Nick left the door open as he went out to the dirt road and used a pair of binoculars to look around the island. He even climbed a tree to get a better look, then he jumped down to land in front of us. “Can you find the farm from here?” he asked. “I presume you’ve seen the shack before, but not in years maybe.”

“You’re right. I had no idea it was here when I lived on the farm, which isn’t to say that I didn’t know about it before the farm.”

Ah, progress. I hoped.

Less than a mile later, we saw the farm for the first time. “That’s it,” Paisley said. “That’s where I grew up.”

Part fortress, part compound, part prison, the place did
indeed have all the trappings of a farm with an old house at the center of the acreage. With two floors, an attic, and what looked to be a central chimney, it sat on a bit of a hill with a small turret at its peak.

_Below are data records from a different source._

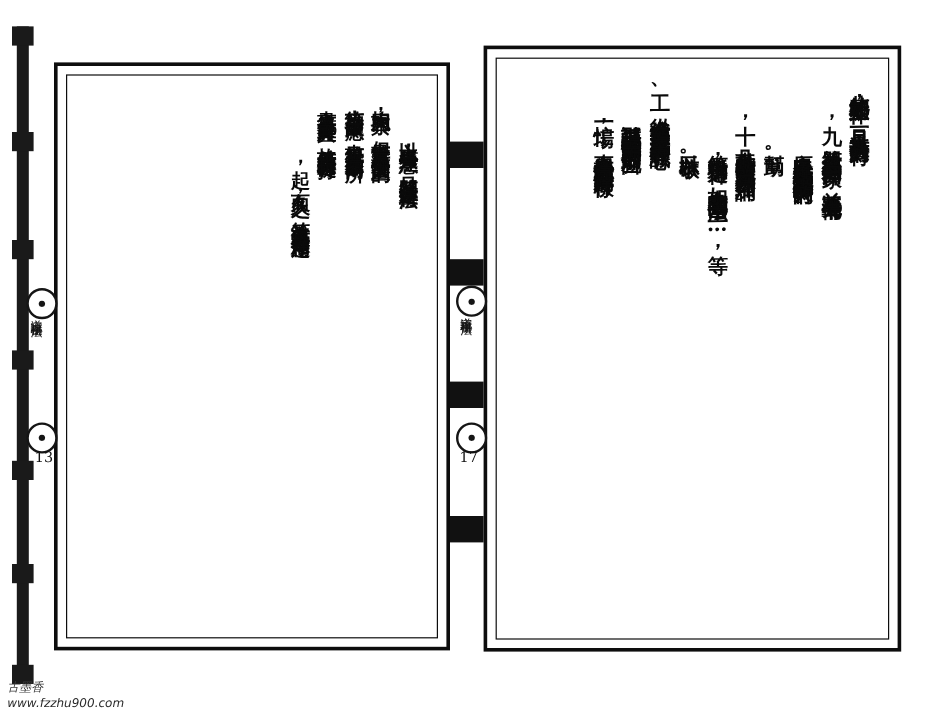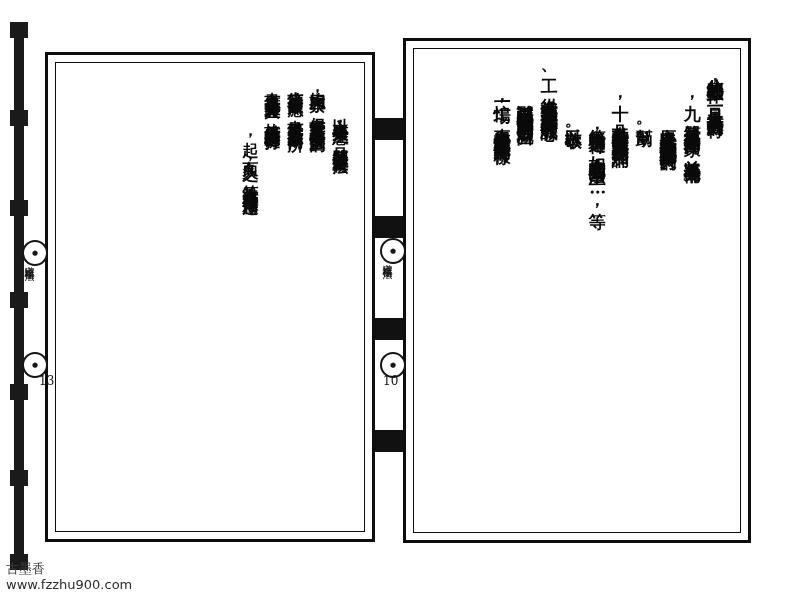"13" div.folio { left: 39px -> 29px }
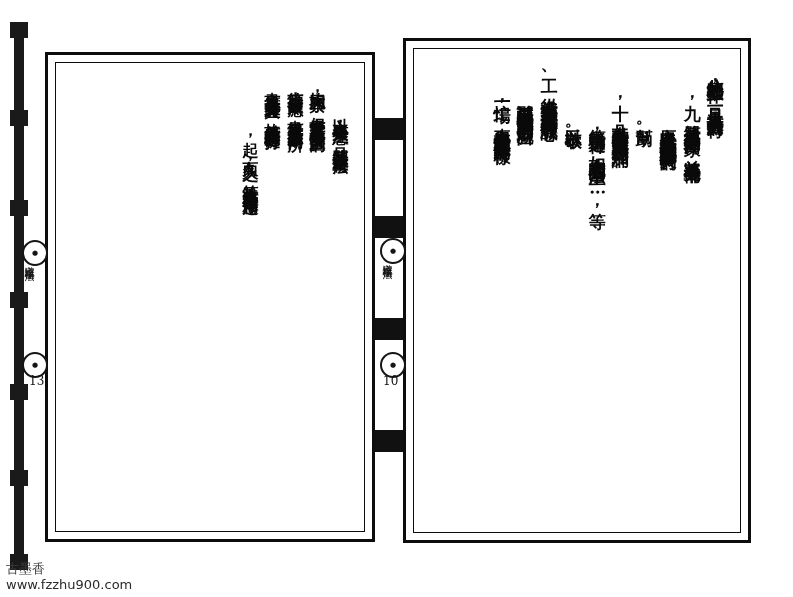"10" div.folio { text: 10 -> 17 }
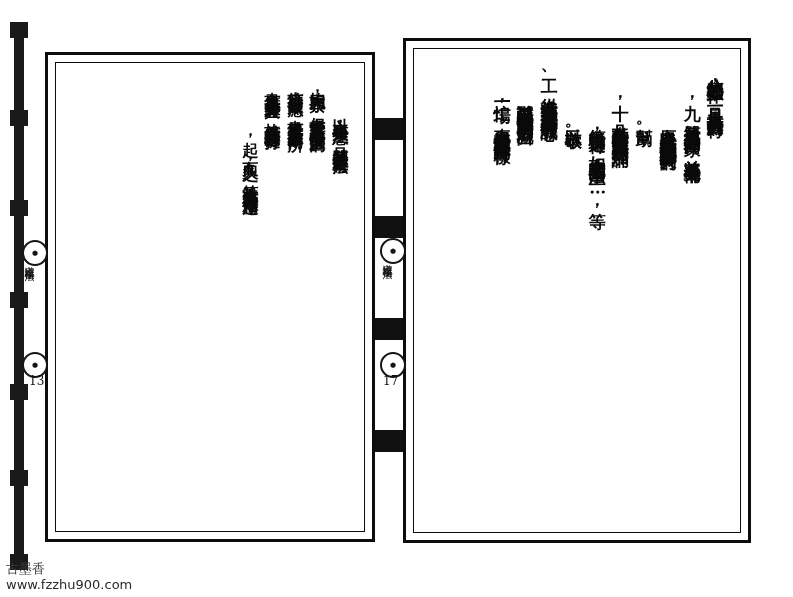"古墨香" #footer { font-size: 13px -> 10px; font-style: none -> italic }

Structured neither of wood nor brick, the house was covered with those rippled shingles made of a pressed wood substitute from the Depression. It brought to mind the study of clothes rationing and the way make-do-outfits changed fashion history, influencing how we all dress today.

Still, the house itself was odd. It was built like wood might not have been available, though the place was surrounded by trees. I supposed they might have been saplings back then and I guessed they needed a forest to keep the place hidden.

Nick stepped toward the fence and Paisley screamed.

“There’s a keypad here,” he said, taking a tiny kit from his pocket. With it, he connected some kind of stylus to the keypad, and hit a few buttons on both. We heard a zap, a click, and a set of double doors opened wide. He turned to us. “Not only are we in, Paisley, but the fence is no longer electrified.”

“I’ll take your word for it,” she said.

“She doesn’t believe you,” I said. She had plenty of good reasons not to. But Nick didn’t know all of that yet.

He grabbed at the fence and shook it, while her newest scream became a whimper.

“I had no idea how hard this would be for you, Paisley,” I said. “My apologies.”

She almost laughed but her mirth was interrupted by a hiccup. “This isn’t half as scary as leaving, waiting for the boogeyman to jump out of the trees and drag me back.”